Reviewer #1: Re: PONE-D-21-20764

Nolan et al describe the effects of dietary rescue of omega-3 fatty acids at two different time points in the Fmr1 KO mouse. It is of interest, but there are some issues with the communication of the findings.

In the Introduction, first paragraph, ‘signaling in the present population’- what present population? Do the authors mean in a clinical population?

• We agree that this was confusing, and this has been clarified in the text to reflect that we were referring to the clinical population with FXS.

In the next paragraph, the omega-3 effects in ASD could use some additional citations, including more recent ones, to reflect the mixed nature of the findings, and also could point out that intervention once the diagnosis is established might be too late for maximal impact, further justifying the prenatal administration explored in the present study. In the prenatal use of omega-3 in ASD models (refs 21-24), might also mention Matsui et al (Neuroscience 2018; 371:407-419), as it also examined prenatal vs postnatal-only omega-3.
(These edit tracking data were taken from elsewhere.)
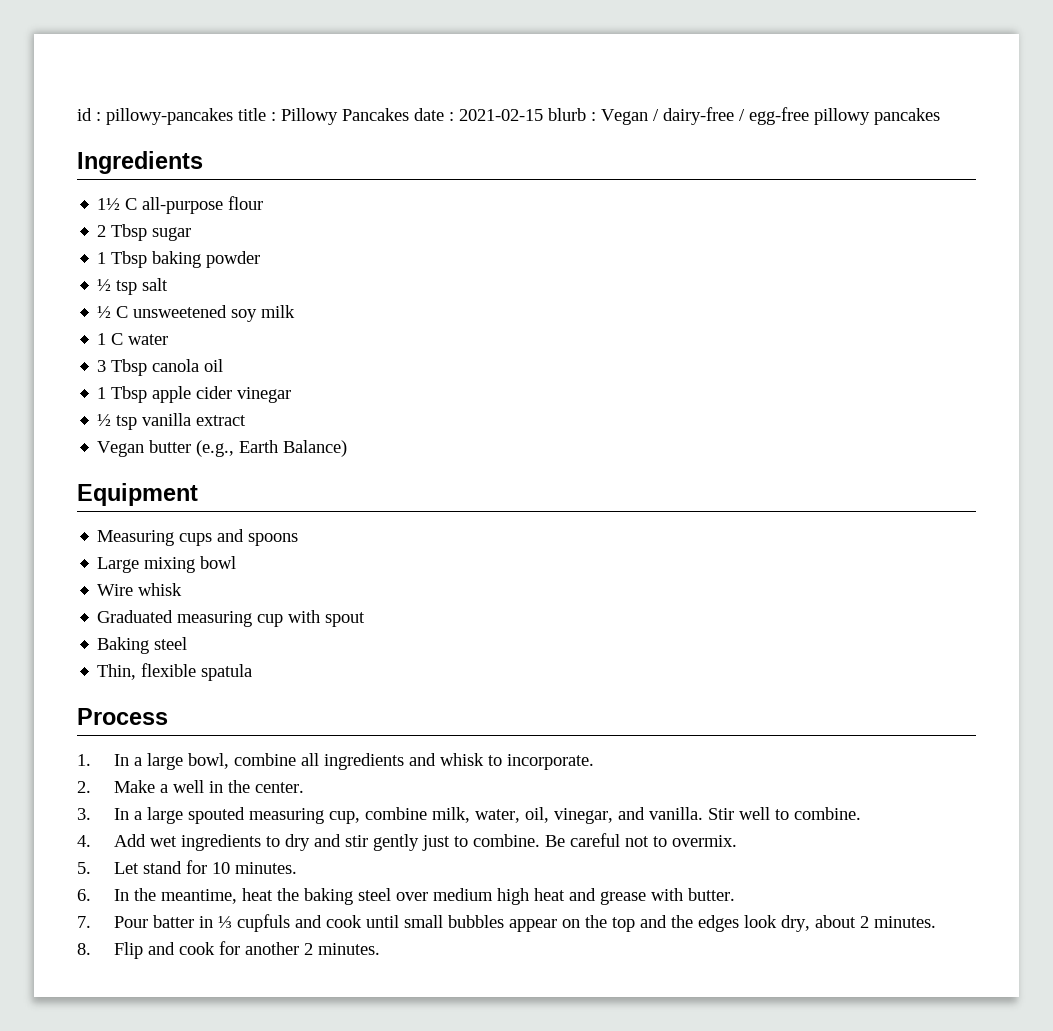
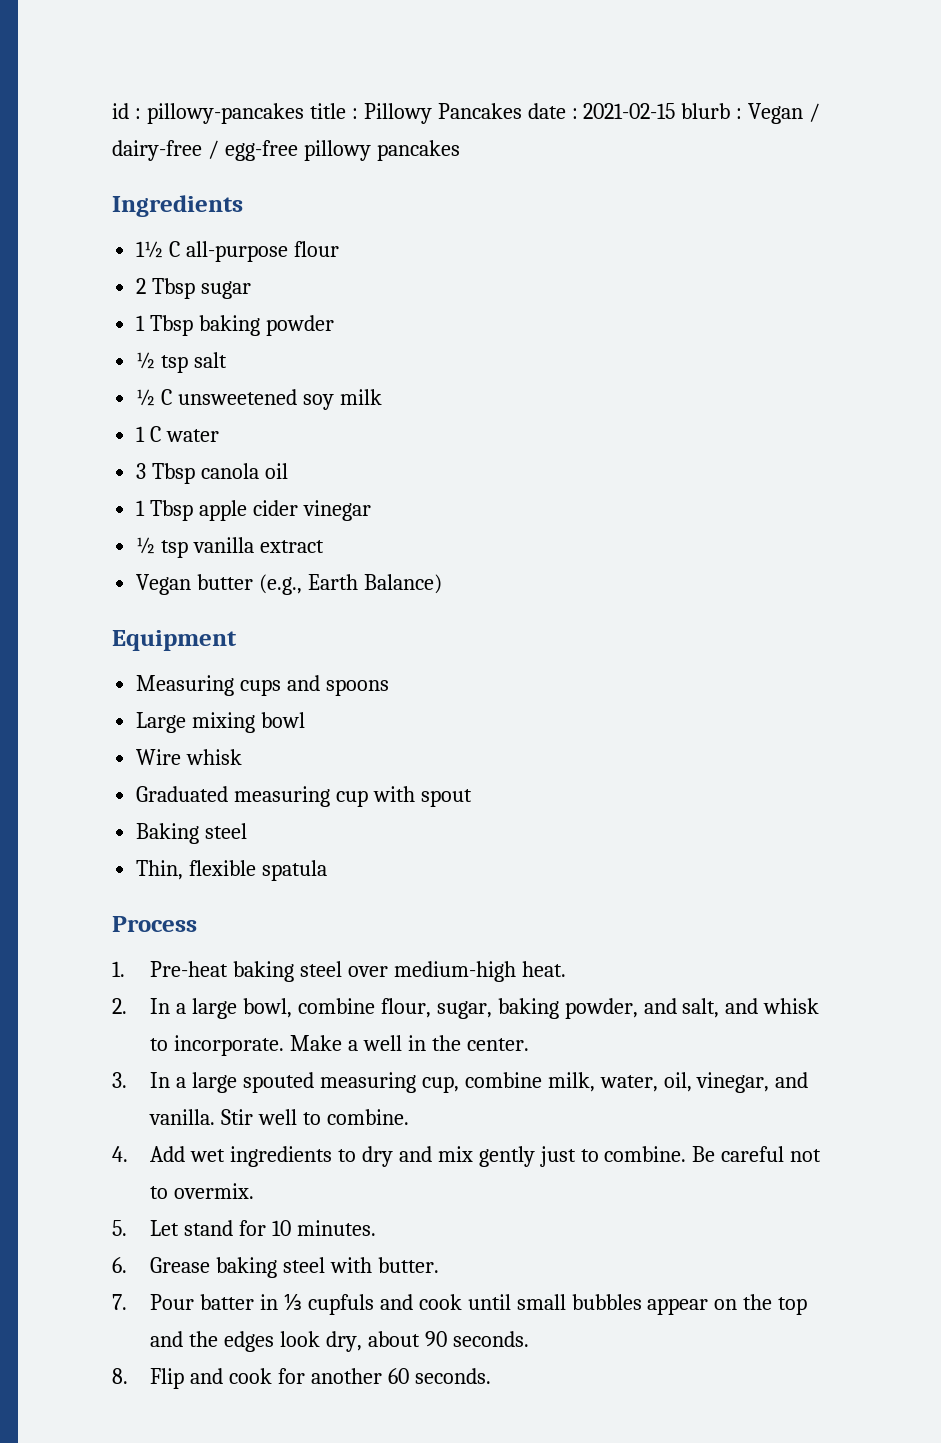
(91, 760) none -> [150,961,566,982] [112,998,127,1014] Pre-heat baking steel over medium-high heat. // 2.
[300,753,404,770] all ingredients -> [380,998,720,1019] flour, sugar, baking powder, and salt,
[77,781,91,793] // 2. -> (284, 1045) none
[344,835,368,847] stir -> [437,1146,473,1162] mix
[113,888,646,905] In the meantime, heat the baking steel over medium high heat and grease -> [150,1257,325,1278] Grease baking steel
[859,916,936,928] 2 minutes. -> [424,1331,529,1347] 90 seconds.
[303,943,380,955] 2 minutes. -> [387,1368,491,1384] 60 seconds.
• We thank the reviewer for these thoughtful inclusions and have expanded this section to include this reference and further discussion of why the prenatal administration is critical.

In the final paragraph, might expand the context and explain for the reader ‘and how previous effects compare when referenced to a standard dietary control’, as readers might not already be aware of the nature of the control diets in the previous work.

• We agree that this should be highlighted and as such have included further context in the final paragraph of the introduction.

Methods- For Tables 1, 2, and 4, can the Standard Diet contents also be shown?

• Because this is a proprietary diet formulation, we were unable to get a full ingredients list from the provider, but the methods have been amended to include the specific chow being fed to the Standard Diet group.

The second study mentions that all tested rodents were males. The first study does not specify. Were only males used for each study? Might discuss for the reader why that is done.

• A short explanation of the reason for not including females was added to the methods section. We agree that future studies should include these, but it was not feasible for the present study.

Also, should explain for the reader why it was decided to test study 1 mice at 90 days but study 2 mice at 60 days, particularly as this appeared to have quite an impact on the results.

• We agree with the reviewer that on the surface it is odd that we chose different days for testing. We chose day 60 after the perinatal treatment because it was the earliest day that the mice would be considered a young adult. We chose PD 90 for the postnatal treatment that we the mice could have a longer exposure to the high omega-3 diet. The time periods were chosen to maximize the effect of the diet.

In the second paragraph of Delay Fear Conditioning, ‘placed in the familiar context’ on the second line- isn’t this more specific- ‘shock-associated contest’? Not just familiar?

• We have adjusted this language in the methods.

Results- Would be helpful to find a way to indicate within Figure 2C more of the various individual significant findings within the Figure.

• This figure has been updated in accordance with this comment.

There are several places in the Results where the text is quite unclear regarding which diet timeframe is being discussed. For the startle and PPI results, second paragraph, ‘Diet did not significantly impact percent inhibition alone’- which diet timeframe?

• We agree that this is confusing and have made adjustments throughout the manuscript to mention the specific diet timeframe being evaluated.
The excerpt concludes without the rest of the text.